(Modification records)

··········

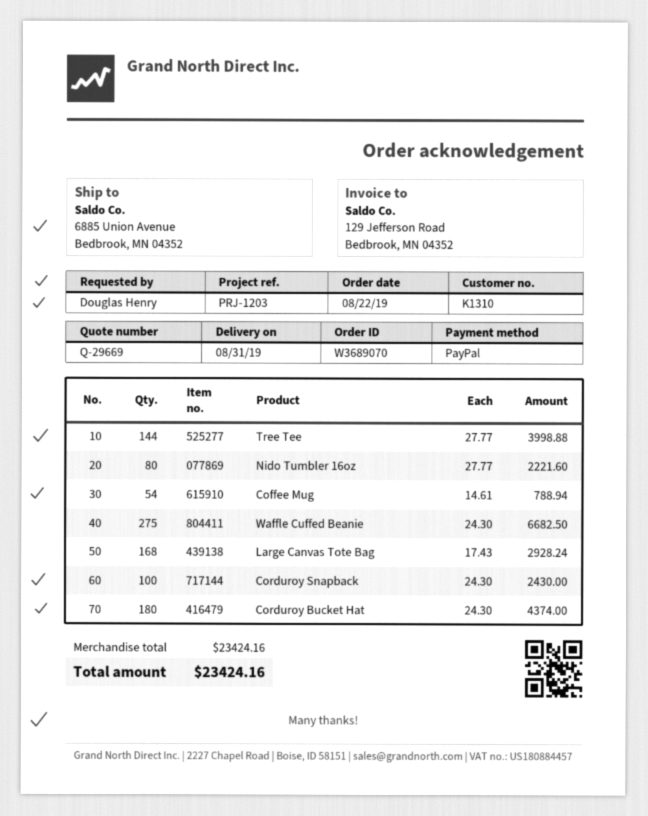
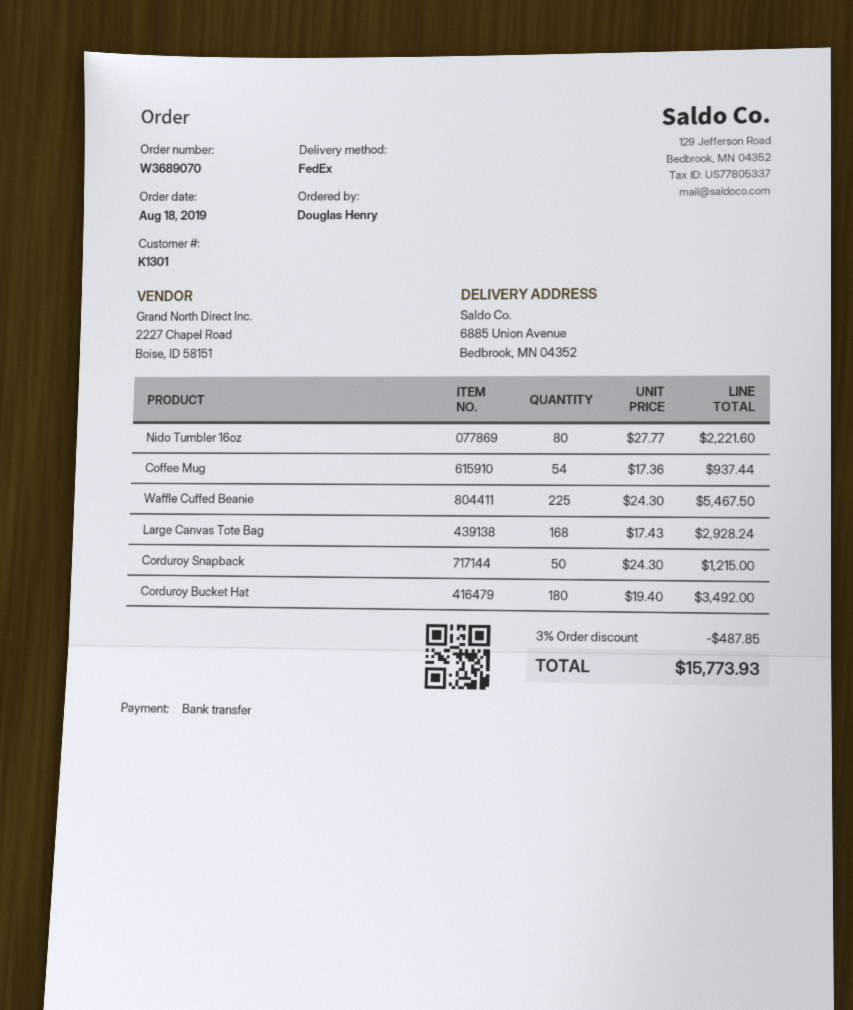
order date: 2019-08-22 -> 2019-08-18
customer number: K1310 -> K1301
payment method: PayPal -> bank transfer
Tree Tee: 144 x 27.77 = 3998.88 -> none
Coffee Mug: 54 x 14.61 = 788.94 -> 54 x 17.36 = 937.44
Waffle Cuffed Beanie: 275 x 24.30 = 6682.50 -> 225 x 24.30 = 5467.50
Corduroy Snapback: 100 x 24.30 = 2430.00 -> 50 x 24.30 = 1215.00
Corduroy Bucket Hat: 180 x 24.30 = 4374.00 -> 180 x 19.40 = 3492.00
discount: none -> 3% = 487.85
total: 23424.16 -> 15773.93

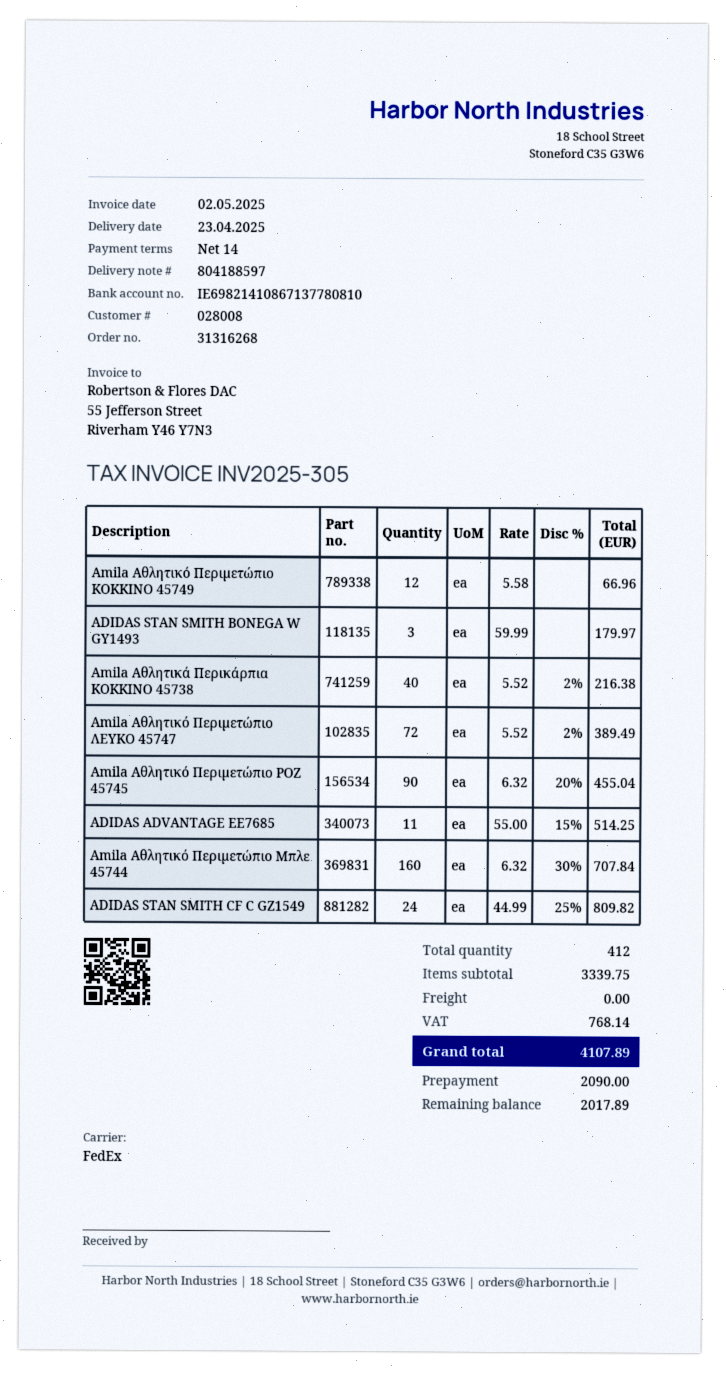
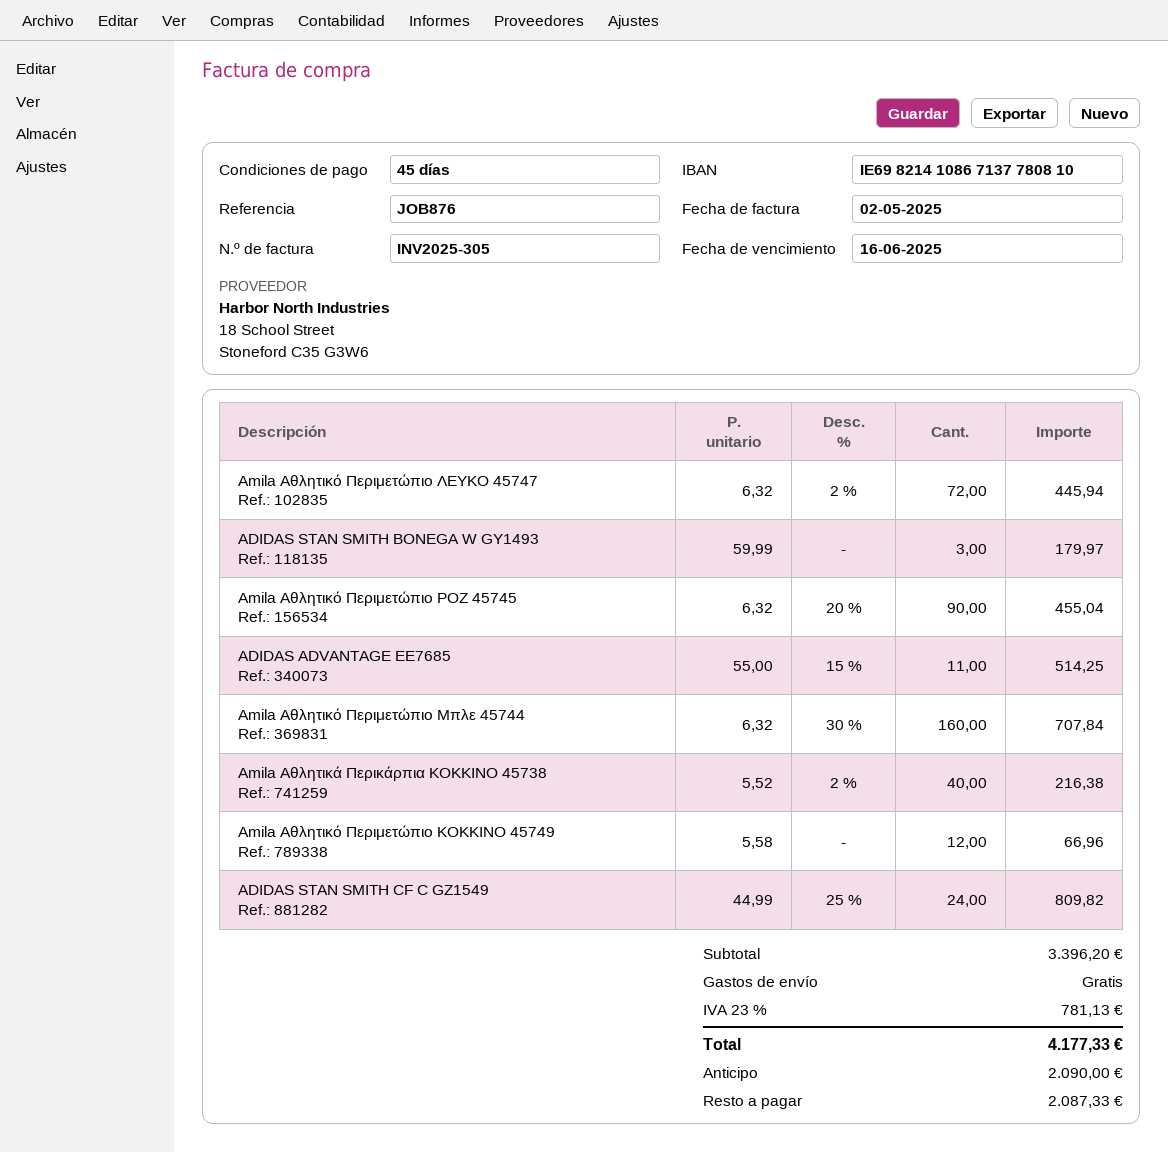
payment terms: 14 days -> 45 days
Amila Αθλητικό Περιμετώπιο ΛΕΥΚΟ 45747: 72 x 5.52 - 2% = 389.49 -> 72 x 6.32 - 2% = 445.94
subtotal: 3339.75 -> 3396.20
tax: 768.14 -> 781.13
total: 4107.89 -> 4177.33
balance: 2017.89 -> 2087.33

··········

REQUIREMENT:
Please copy the entries in full. Leave each image out.

SOLUTION TO THE EXERCISE:
order date: 2019-08-22 -> 2019-08-18
customer number: K1310 -> K1301
payment method: PayPal -> bank transfer
Tree Tee: 144 x 27.77 = 3998.88 -> none
Coffee Mug: 54 x 14.61 = 788.94 -> 54 x 17.36 = 937.44
Waffle Cuffed Beanie: 275 x 24.30 = 6682.50 -> 225 x 24.30 = 5467.50
Corduroy Snapback: 100 x 24.30 = 2430.00 -> 50 x 24.30 = 1215.00
Corduroy Bucket Hat: 180 x 24.30 = 4374.00 -> 180 x 19.40 = 3492.00
discount: none -> 3% = 487.85
total: 23424.16 -> 15773.93

payment terms: 14 days -> 45 days
Amila Αθλητικό Περιμετώπιο ΛΕΥΚΟ 45747: 72 x 5.52 - 2% = 389.49 -> 72 x 6.32 - 2% = 445.94
subtotal: 3339.75 -> 3396.20
tax: 768.14 -> 781.13
total: 4107.89 -> 4177.33
balance: 2017.89 -> 2087.33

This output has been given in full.